_Exercise objective_
Skip the pictures. Copy all the rest of the records down exactly.

_Input data_
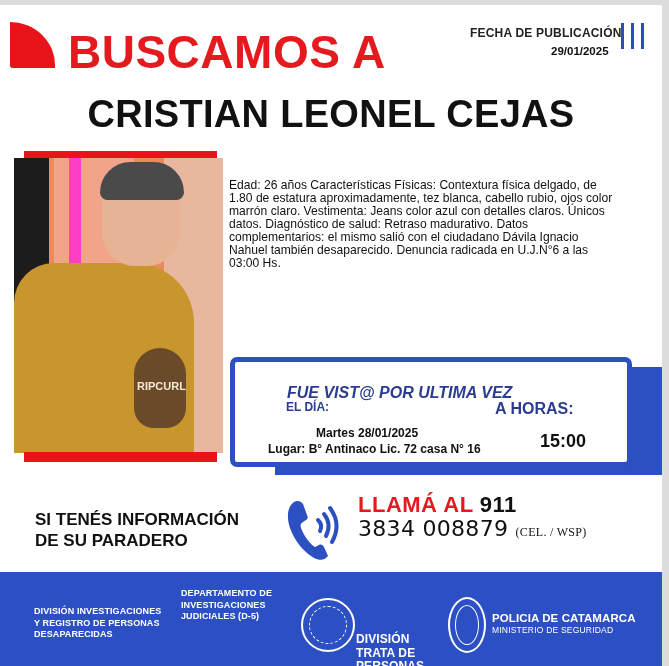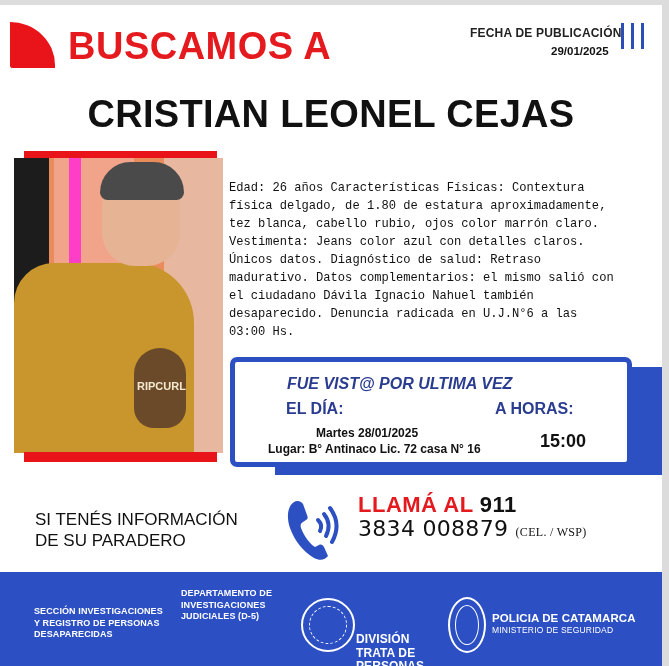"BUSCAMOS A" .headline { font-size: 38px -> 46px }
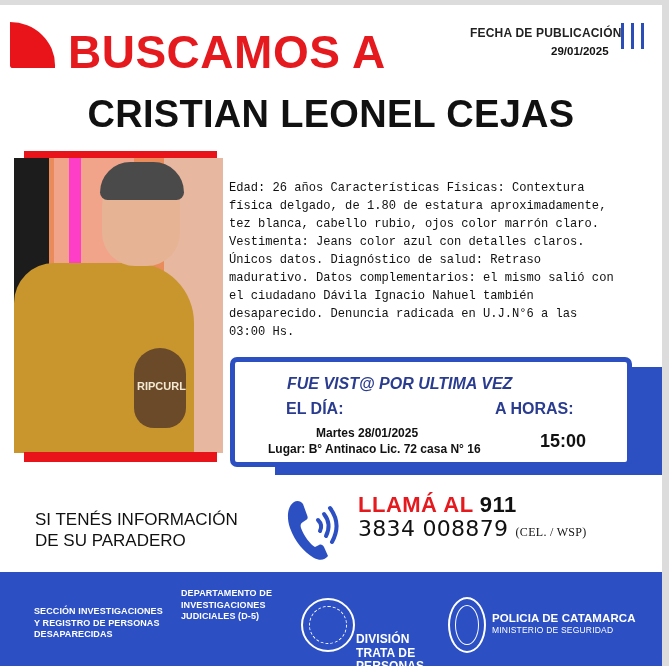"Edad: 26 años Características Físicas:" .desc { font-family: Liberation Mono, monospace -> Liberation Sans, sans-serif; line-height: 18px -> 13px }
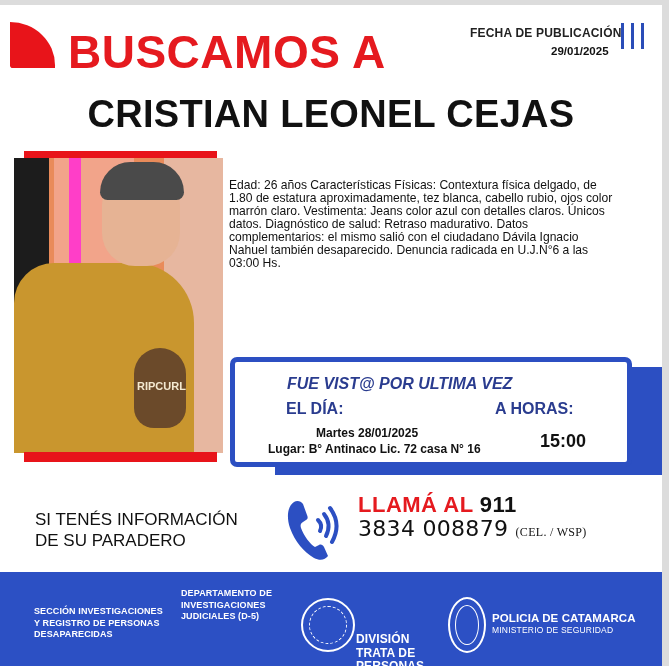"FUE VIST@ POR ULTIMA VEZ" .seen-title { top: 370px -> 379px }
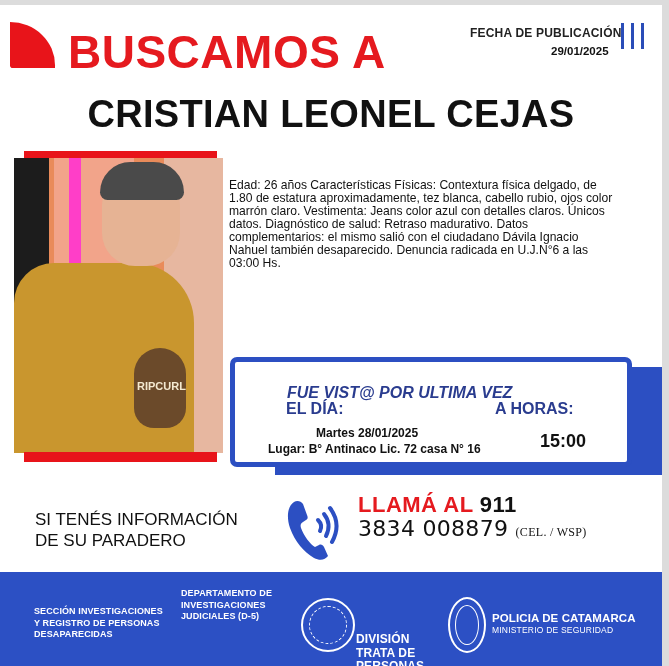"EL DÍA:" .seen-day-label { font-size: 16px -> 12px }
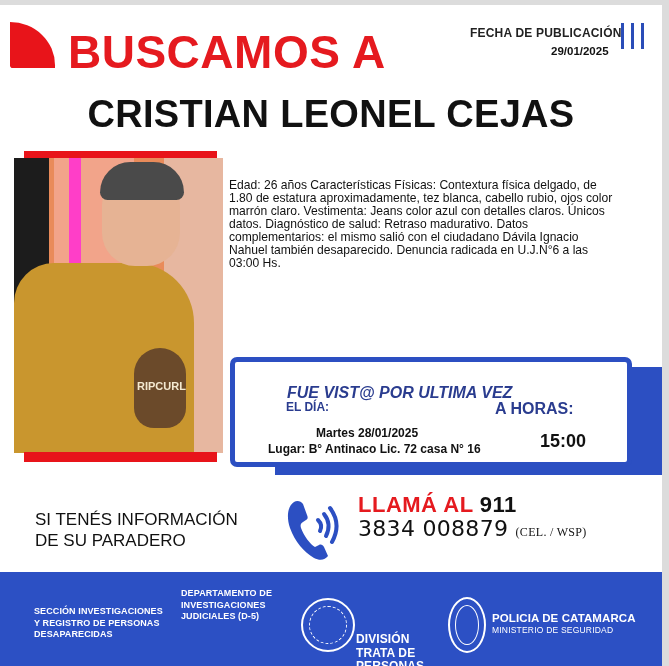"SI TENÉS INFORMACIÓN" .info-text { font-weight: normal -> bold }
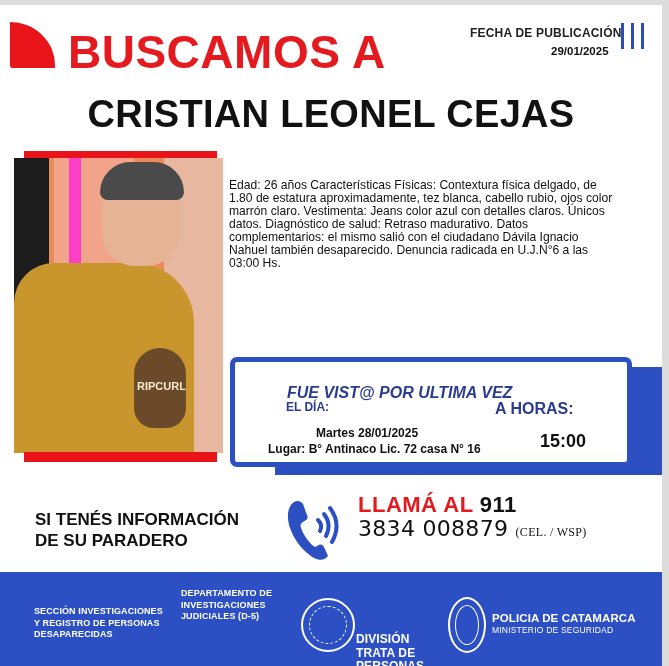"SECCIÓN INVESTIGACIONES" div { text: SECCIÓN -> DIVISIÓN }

_The answer_
"BUSCAMOS A" .headline { font-size: 38px -> 46px }
"Edad: 26 años Características Físicas:" .desc { font-family: Liberation Mono, monospace -> Liberation Sans, sans-serif; line-height: 18px -> 13px }
"FUE VIST@ POR ULTIMA VEZ" .seen-title { top: 370px -> 379px }
"EL DÍA:" .seen-day-label { font-size: 16px -> 12px }
"SI TENÉS INFORMACIÓN" .info-text { font-weight: normal -> bold }
"SECCIÓN INVESTIGACIONES" div { text: SECCIÓN -> DIVISIÓN }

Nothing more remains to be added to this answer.